---------- Data to use ----------
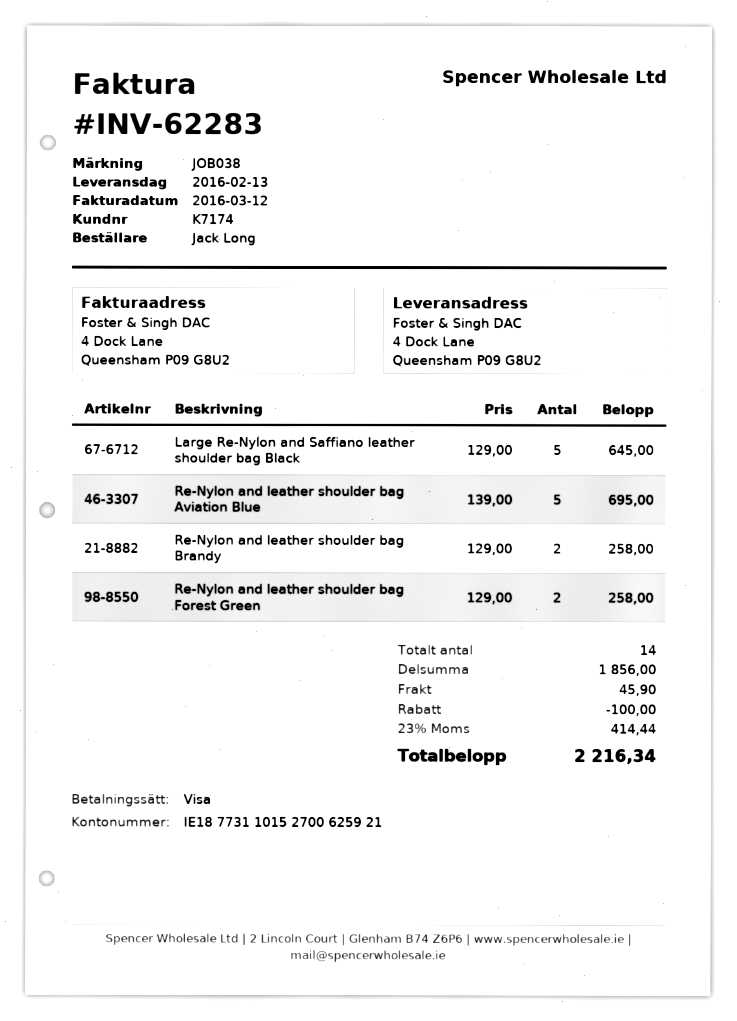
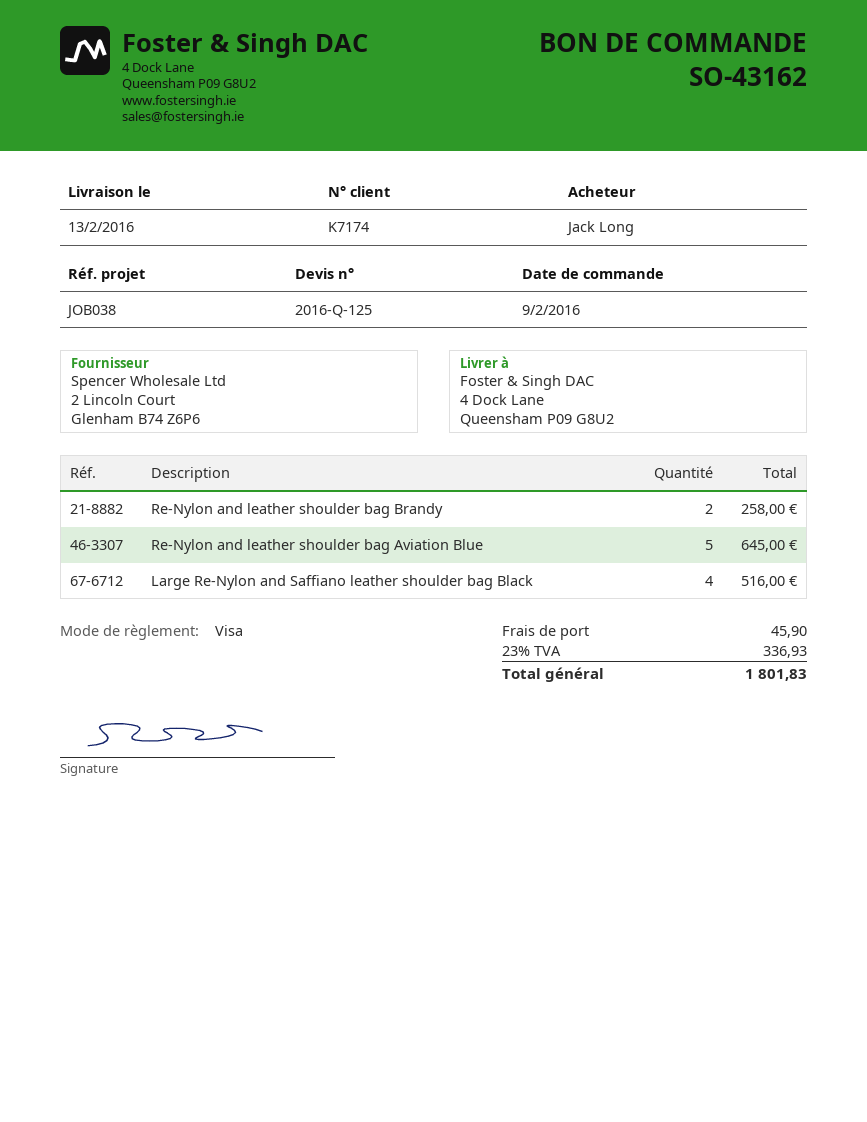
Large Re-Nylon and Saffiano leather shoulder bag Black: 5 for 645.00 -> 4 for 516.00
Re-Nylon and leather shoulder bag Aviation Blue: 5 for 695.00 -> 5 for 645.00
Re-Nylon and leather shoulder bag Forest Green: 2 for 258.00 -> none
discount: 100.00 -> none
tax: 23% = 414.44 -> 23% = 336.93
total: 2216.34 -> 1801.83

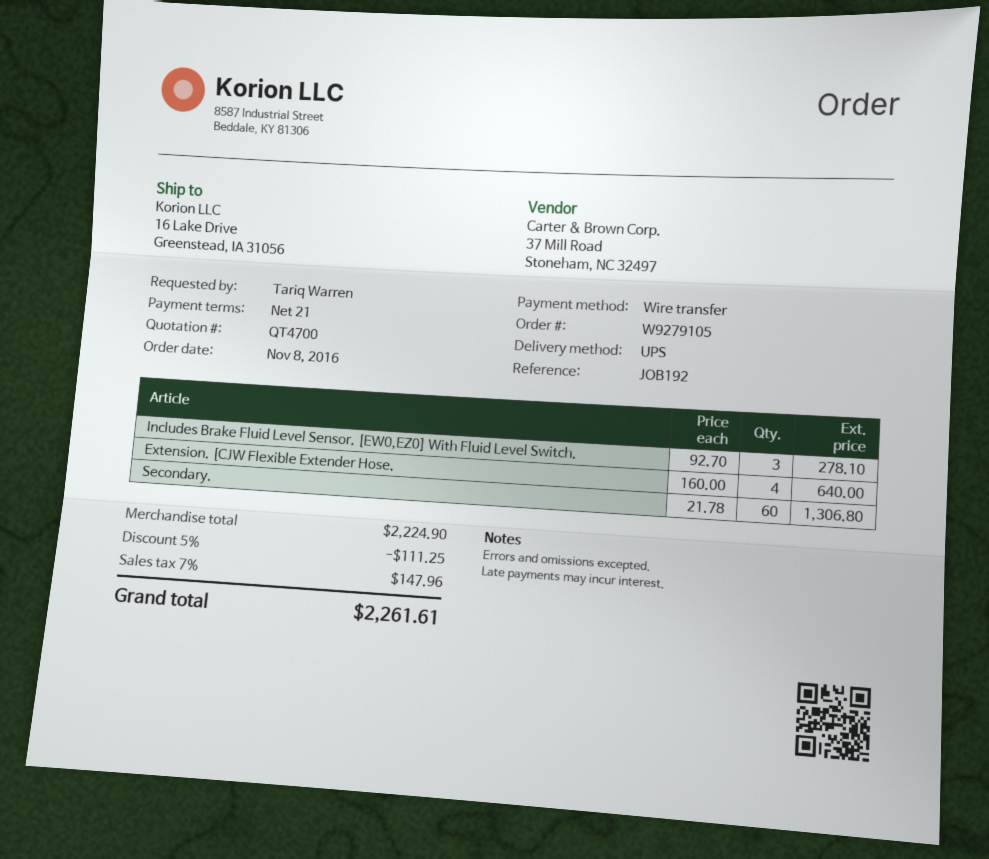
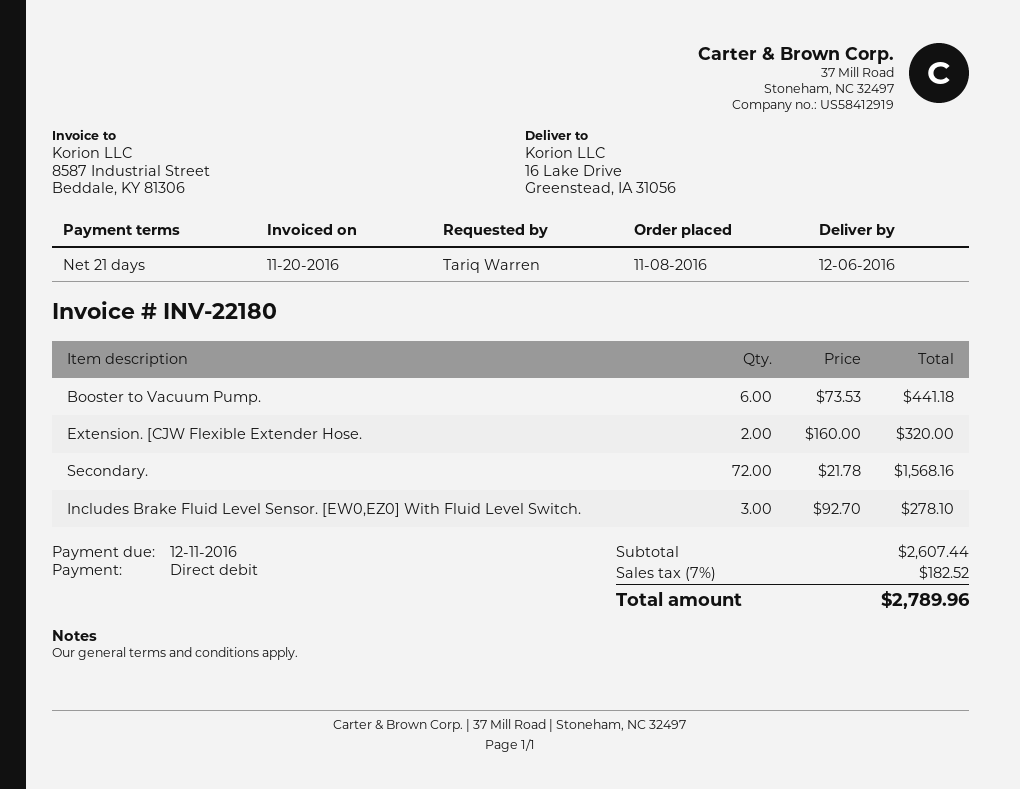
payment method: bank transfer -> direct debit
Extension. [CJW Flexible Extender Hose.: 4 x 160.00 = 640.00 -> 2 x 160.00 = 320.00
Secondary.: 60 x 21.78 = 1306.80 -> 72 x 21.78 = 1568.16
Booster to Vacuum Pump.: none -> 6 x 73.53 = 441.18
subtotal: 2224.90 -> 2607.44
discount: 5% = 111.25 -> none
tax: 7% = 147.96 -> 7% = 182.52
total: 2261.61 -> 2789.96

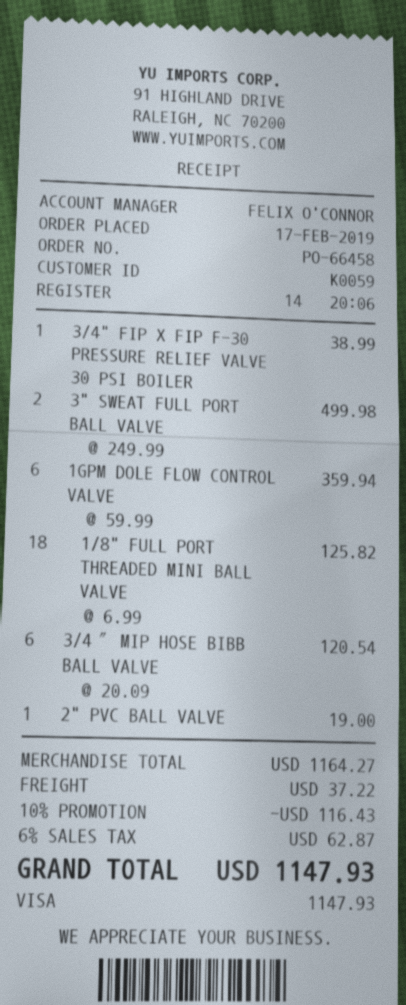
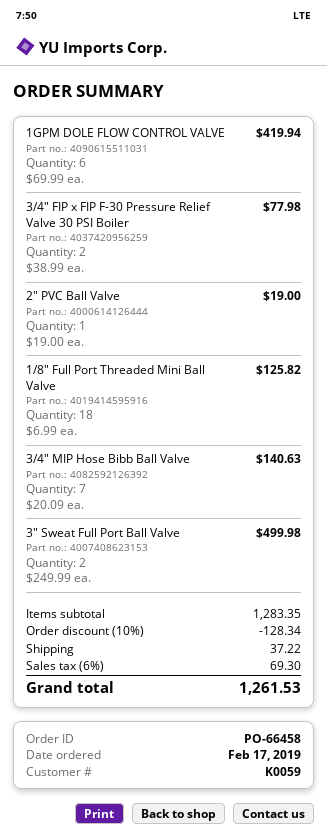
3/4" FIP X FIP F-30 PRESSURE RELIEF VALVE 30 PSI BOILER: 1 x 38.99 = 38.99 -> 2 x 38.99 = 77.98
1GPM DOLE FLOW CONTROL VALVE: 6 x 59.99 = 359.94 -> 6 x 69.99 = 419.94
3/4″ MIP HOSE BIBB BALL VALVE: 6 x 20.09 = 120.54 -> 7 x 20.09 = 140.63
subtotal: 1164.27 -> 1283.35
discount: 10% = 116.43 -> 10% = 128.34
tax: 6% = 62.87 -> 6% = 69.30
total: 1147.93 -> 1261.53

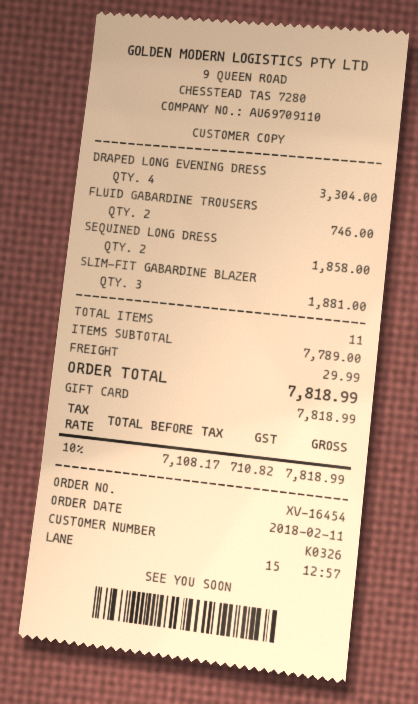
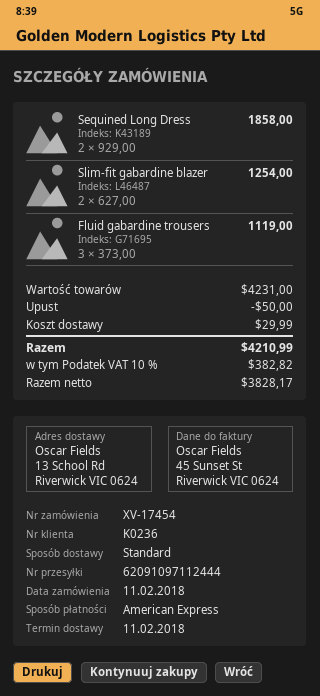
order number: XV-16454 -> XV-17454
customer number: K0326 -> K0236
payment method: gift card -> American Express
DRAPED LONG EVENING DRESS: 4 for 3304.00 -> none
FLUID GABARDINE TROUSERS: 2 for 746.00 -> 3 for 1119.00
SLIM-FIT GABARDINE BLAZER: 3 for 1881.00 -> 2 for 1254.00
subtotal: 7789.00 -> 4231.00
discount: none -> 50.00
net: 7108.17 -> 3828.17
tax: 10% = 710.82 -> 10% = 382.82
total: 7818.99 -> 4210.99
----------
_What is expected_.
Only one part of the listing is wanted: the lines from the one containing "total: 2216.34 -> 1801.83" through the one containing "1GPM DOLE FLOW", both included. Please transcribe it exactly, leaving out the pictures.

_Your solution_.
total: 2216.34 -> 1801.83

payment method: bank transfer -> direct debit
Extension. [CJW Flexible Extender Hose.: 4 x 160.00 = 640.00 -> 2 x 160.00 = 320.00
Secondary.: 60 x 21.78 = 1306.80 -> 72 x 21.78 = 1568.16
Booster to Vacuum Pump.: none -> 6 x 73.53 = 441.18
subtotal: 2224.90 -> 2607.44
discount: 5% = 111.25 -> none
tax: 7% = 147.96 -> 7% = 182.52
total: 2261.61 -> 2789.96

3/4" FIP X FIP F-30 PRESSURE RELIEF VALVE 30 PSI BOILER: 1 x 38.99 = 38.99 -> 2 x 38.99 = 77.98
1GPM DOLE FLOW CONTROL VALVE: 6 x 59.99 = 359.94 -> 6 x 69.99 = 419.94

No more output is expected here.